My burgers must be left behind this time and this time only. I get up. I walk away. But there they sit, alone, gleaming, missing me, wanting me, wanting to be inside me. But I have to go. All I have worked for and now this...a colossal fuck up that cannot be ignored or set aside. Legacy is at stake. I have to find this man. This man is my antichrist. This man is my bleeding abscess. This man will be my climax, and I will kill him. This is why I am here.
“Colonel! Colonel! You forgot your burgers!” Chester waves after me as I walk the parking lot, his acne dripping fine French grease, reflecting strangely well against the midnight black asphalt. “Colonel! Your burgers!”
That clumsy bastard. I stop, but do not turn around:
“How...am I supposed to eat my burgers when there is a copycat killer on the loose?”
“Who’s copying you, Colonel?”
I turn around.
“What did you just say?” My shoes thud as I walk toward him, “What did you just say to me?”
“I said, who’s copying who, Colonel?”
Hearing things...hand over forehead. It hurts. I ache. What is wrong with me? Who am I?
“Are you okay, Colonel? Mr. Marlow? You need some water?” I hustle away and holler back to him.
“I’m fine... I just...I just have to find my apartment. I’m fine.
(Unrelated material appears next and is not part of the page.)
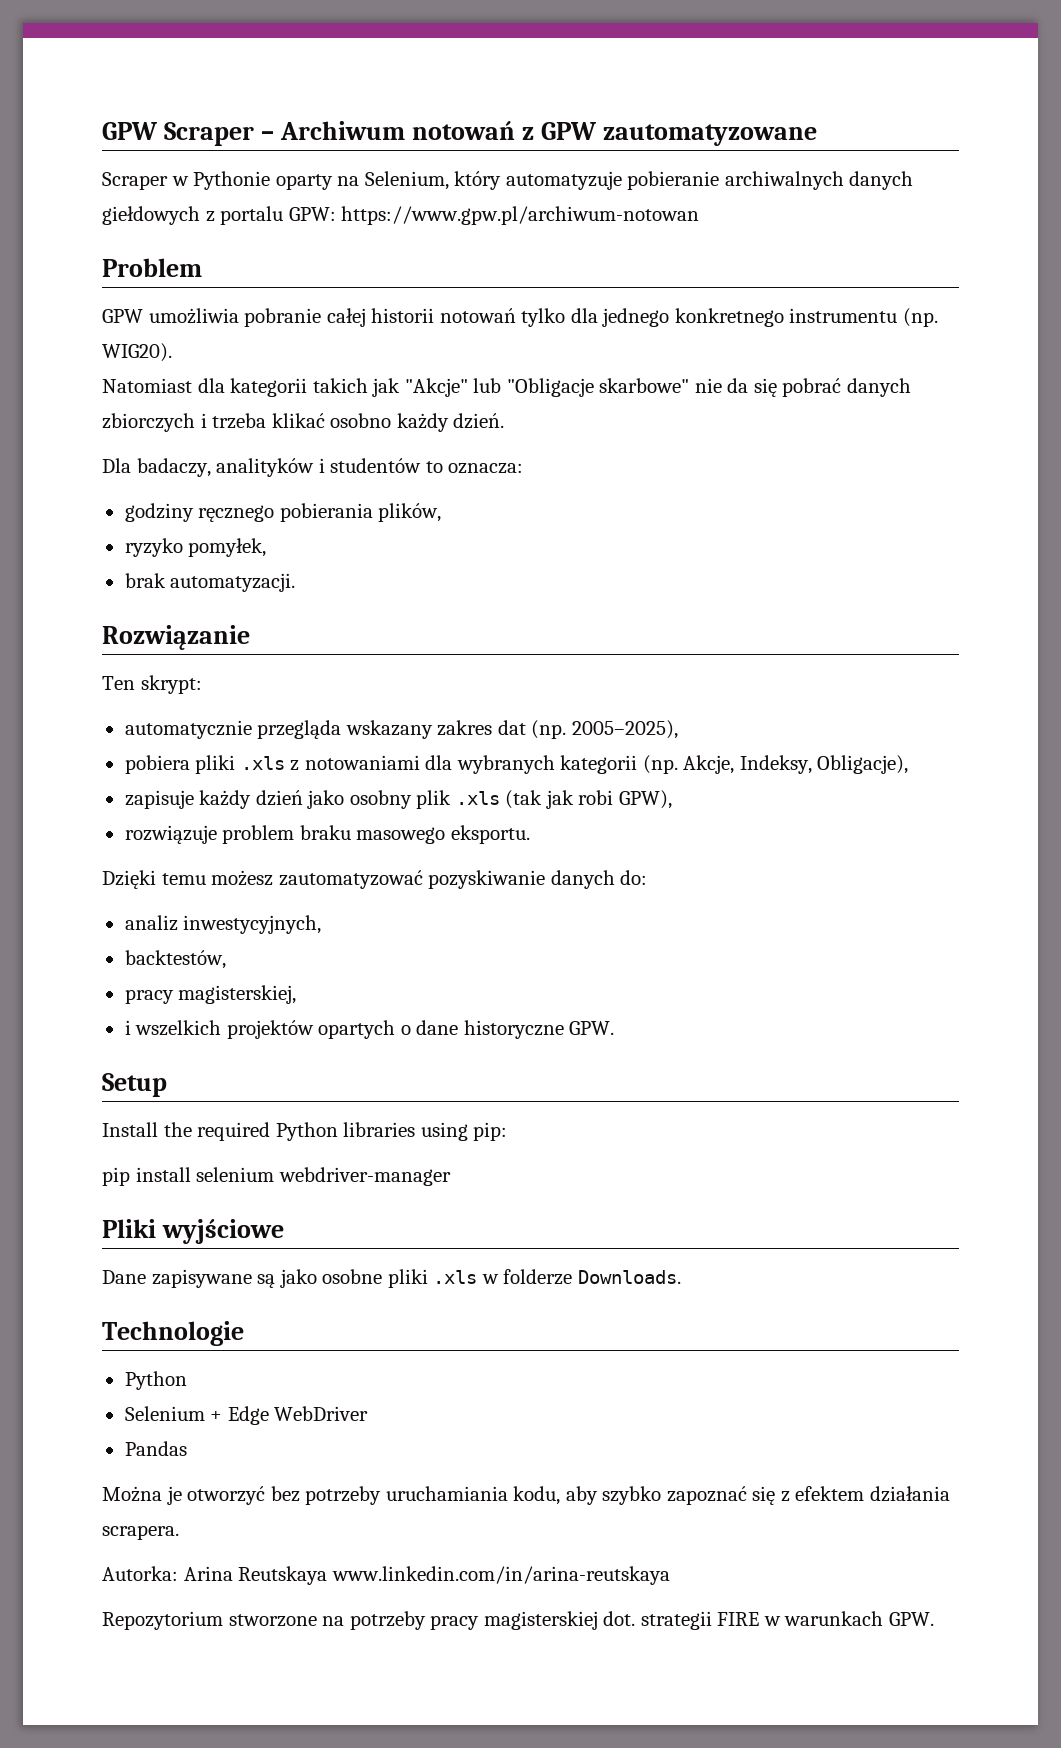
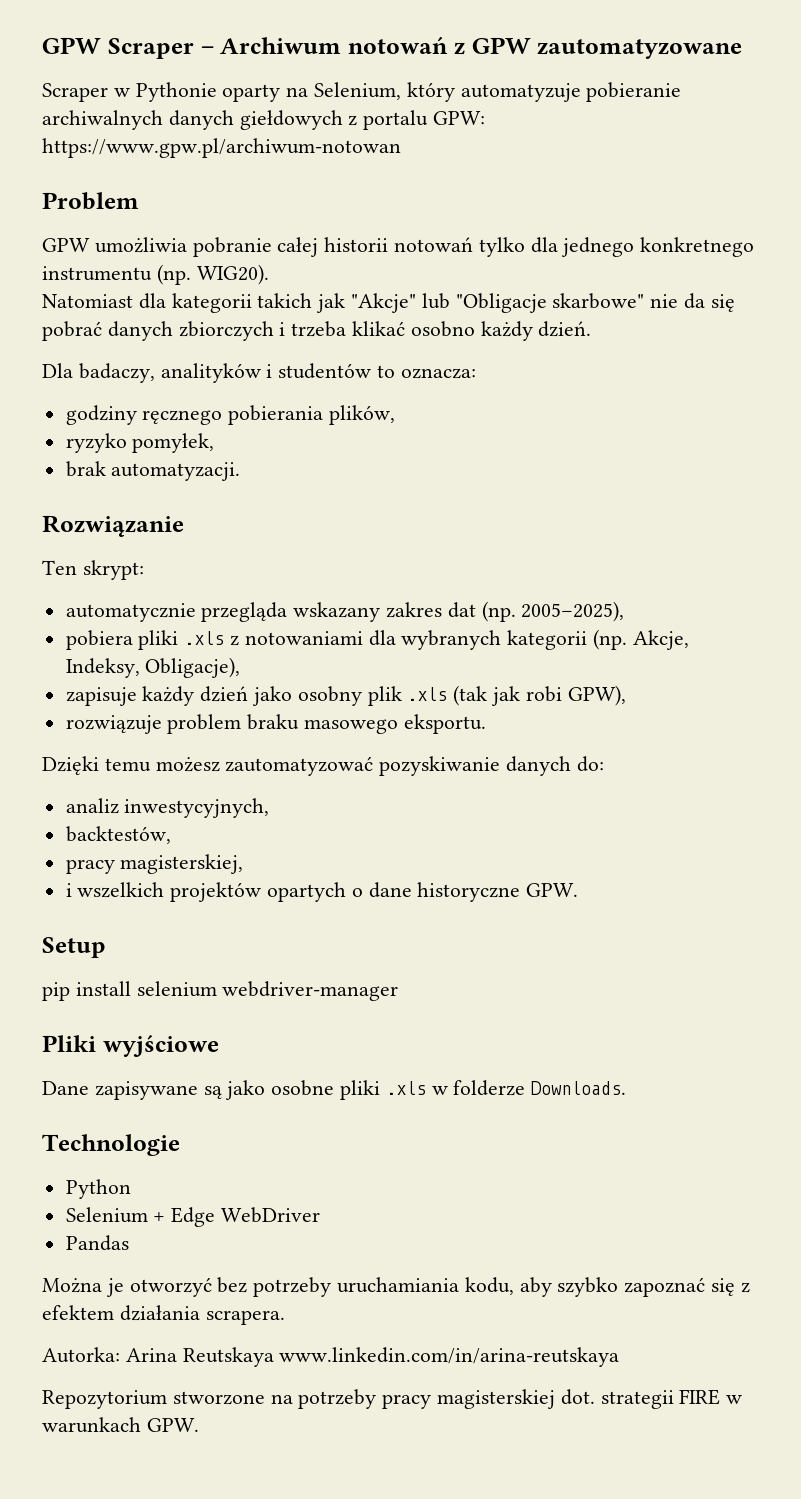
- Install the required Python libraries using pip:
Go back inside.”
“Go back inside. Go back inside. Go back inside.”
Chester repeats the words again and again...louder and louder. But I don’t dare look behind me. His voice echoes through my stomach and it pains me. I wish I could eat his words. Walking quickly through the city streets, I...can’t remember. Did I drive? Where is my car? A hand falls on my shoulder and spins me around. A diseased man stares at me, his jaw hanging half off, obscured by the darkness around him, his skin seems to...melt off. And so tall...so tall...he grins with infinite razorblade teeth and repeats it, again and again, lifelessly, as if he is convincing me:
“Go back inside, Colonel. Go back inside. Go back inside. Go back inside. Go back inside.” My gun! My gun! My gun! I reach for it, but it won’t budge. No matter how hard I tug.
“Wake up, Colonel. Just wake up. WAKE UP!.” Just as I finally pull it out and shoot….nothing. Predictable. My sanity is fading...but I at least I recognize my downfall. I have to stabilize. I breathe. Breathe...breathe.
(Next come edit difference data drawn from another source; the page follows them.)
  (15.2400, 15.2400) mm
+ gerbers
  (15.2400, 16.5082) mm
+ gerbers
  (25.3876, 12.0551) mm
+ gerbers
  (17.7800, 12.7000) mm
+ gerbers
I am Colonel Marlow. And I am a human-being.
Then from across the street, I see...I see a flowing river of blood. It reaches my shoes. My bullet had collided with a man. A white man. A young white man. He kneels over, gurgling, staring at me, his eyes bulging from his head...Get yourself together, Colonel. Walking over, I know what has to be done. I stand over him, put my boot on his head and shush him. It’ll all be over soon. It’ll all be over soon. On the count of five and the boot goes down. All’s well that ends well, my innocent young friend. But are you innocent? Most of you aren’t. Maybe you deserve this. Maybe you deserve to have your skull crunched by my boot. What does one think in the last five seconds of their life? I often asked myself this. But now was no time to be existential. A man’s life was under my feet. Five...it’ll all be over soon. Four...accidents happen. Three...nobody is innocent. Two...I lift the boot--
Crunch. He is gone. He is relieved of his suffering. Whether he deserves wings is not of my concern, but rather if he deserves to suffer. This time, no. Fifty dollars in the pockets...a necessary civil forfeiture. I scrape my boots on the sidewalk and continue onward toward my apartment: the last red building at the end of 55th street on the corner of Manhatten Avenue. There it was in the distance, erect and flowing with the blood of a thousand American workers who built it with solidarity, courage, and determination. Never would I be more proud to live anywhere else, save the majestic purple mountains themselves. My building bleeds on me, and I feed it all the blood and juices I do and may procure. I was home: my ventricular paradise.